Privación parcial del sueño

En relación con esta cuestión, algunos directores de hospitales norteamericanos se han llegado a preocupar por la posible merma de la capacidad asistencial de los médicos residentes en los días de guardia, durante los cuales no pueden dormir varias horas seguidas. Esto llevó a Deacouson y colaboradores (1988) a estudiar tal problema en un amplio grupo de residentes.

El período de estudio fue de 19 días y en el 80 % de las noches ningún residente pudo dormir 4 horas seguidas.

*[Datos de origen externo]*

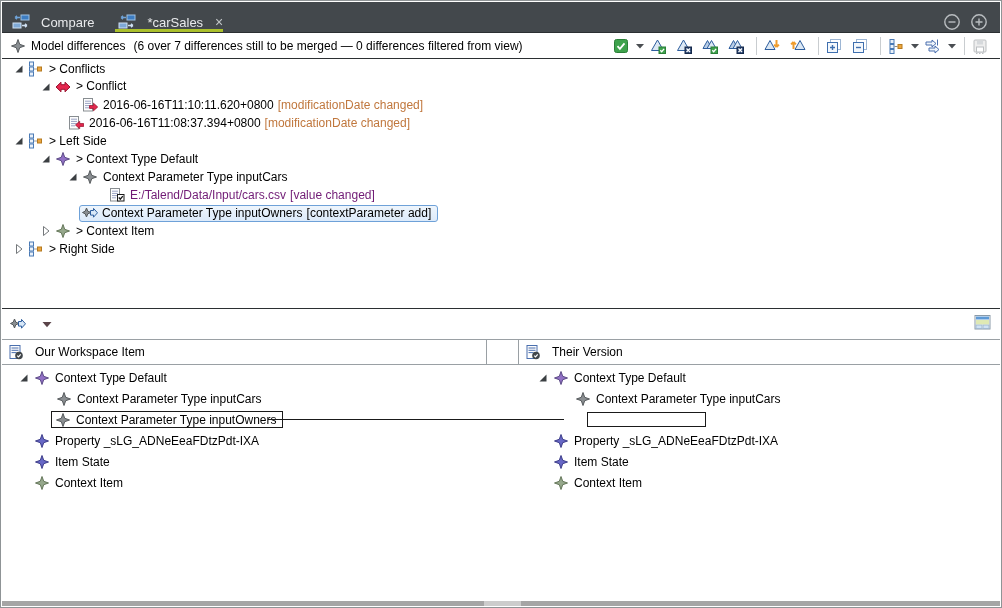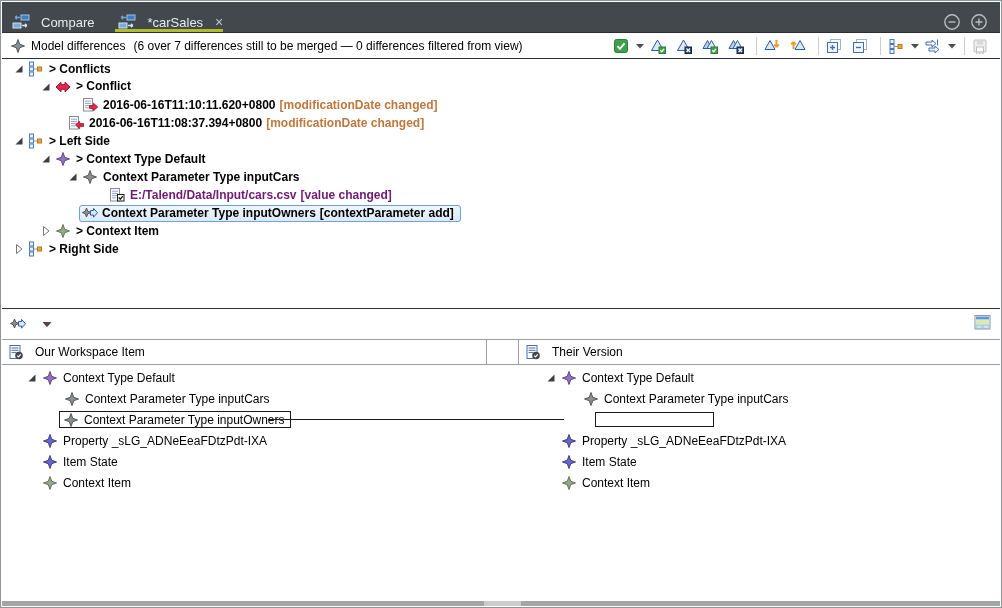--- a/index.html
+++ b/index.html
@@ -31,7 +31,7 @@
   .tsep { width:1px; height:18px; background:#c9cdd0; margin:0 3px; }
 
   
-  .difftree { position:absolute; left:1px; right:18px; top:59px; height:248px; background:#fff;font-weight:bold; }
+  .difftree { position:absolute; left:1px; right:18px; top:59px; height:248px; background:#fff; }
   .trow { position:absolute; left:0; right:0; height:18px; display:flex; align-items:center; white-space:nowrap; font-size:12px; color:#000; }
   .slot { width:18px; height:16px; flex:0 0 auto; display:flex; align-items:center; justify-content:center; }
   .icon16 { width:16px; height:16px; flex:0 0 auto; margin-right:5px; }

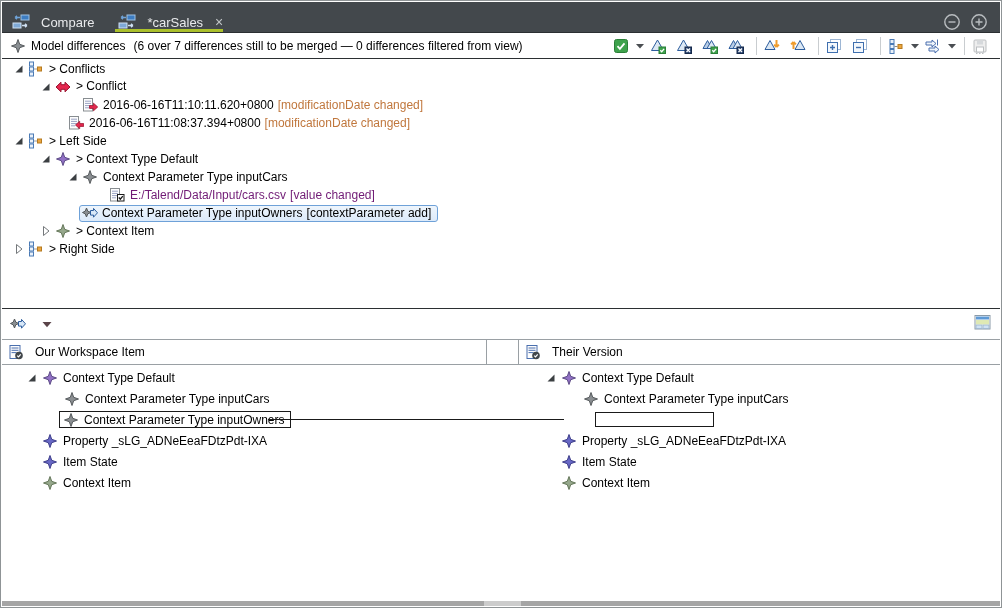--- a/index.html
+++ b/index.html
@@ -62,7 +62,7 @@
   .ctree { position:absolute; top:2px; bottom:0; }
   .ctree.left { left:0; width:517px; }
   .ctree.right { left:517px; right:0; }
-  .crow { position:absolute; left:12px; right:0; height:21px; display:flex; align-items:center; white-space:nowrap; font-size:12px; color:#000; }
+  .crow { position:absolute; left:4px; right:0; height:21px; display:flex; align-items:center; white-space:nowrap; font-size:12px; color:#000; }
   .cslot { width:20px; height:16px; flex:0 0 auto; display:flex; align-items:center; justify-content:center; }
   .boxed { display:flex; align-items:center; height:17px; padding:0 5px 0 3px; margin-left:-5px; border:1px solid #1a1a1a; background:#fff; }
   .emptybox { position:absolute; width:119px; height:15px; border:1px solid #1a1a1a; background:#fff; }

Tras el examen de éstos con una batería de tests para objetivar su capacidad de vigilancia visual y auditiva, la coordinación rápida ojo-mano, la capacidad de razonamiento y de abstracción, llegaron a la conclusión de que el rendimiento de esos residentes era normal. Esta experiencia está en la línea de aquellas en que la privación del sueño ha sido sólo parcial. La ordenación de las mismas ha sido variada.

En unos casos, como en el de Freeman, se hicieron secuencias de noches con 4, 6, 8 y 10 horas de sueño, repetidas siete veces; en otros casos, los sujetos durmieron sólo 4 horas durante varios días seguidos. Los resultados de todas estas experiencias han venido a demostrar que el rendimiento físico e intelectual de los individuos con privación parcial del sueño no presenta diferencia con respecto al de esas mismas personas en un período en que su sueño tiene una duración normal.

Todo lo que acabamos de exponer viene a indicarnos que el sueño, aun siendo importante, no es tan vital que, cuando hayan transcurrido varias noches sin dormir o se haya dormido menos tiempo, aparezcan considerables alteraciones en nuestro organismo. Una contraprueba la tenemos en que las alteraciones, provocadas por la falta de sueño, rápidamente desaparecen en cuanto el insomne duerme el tiempo que necesita.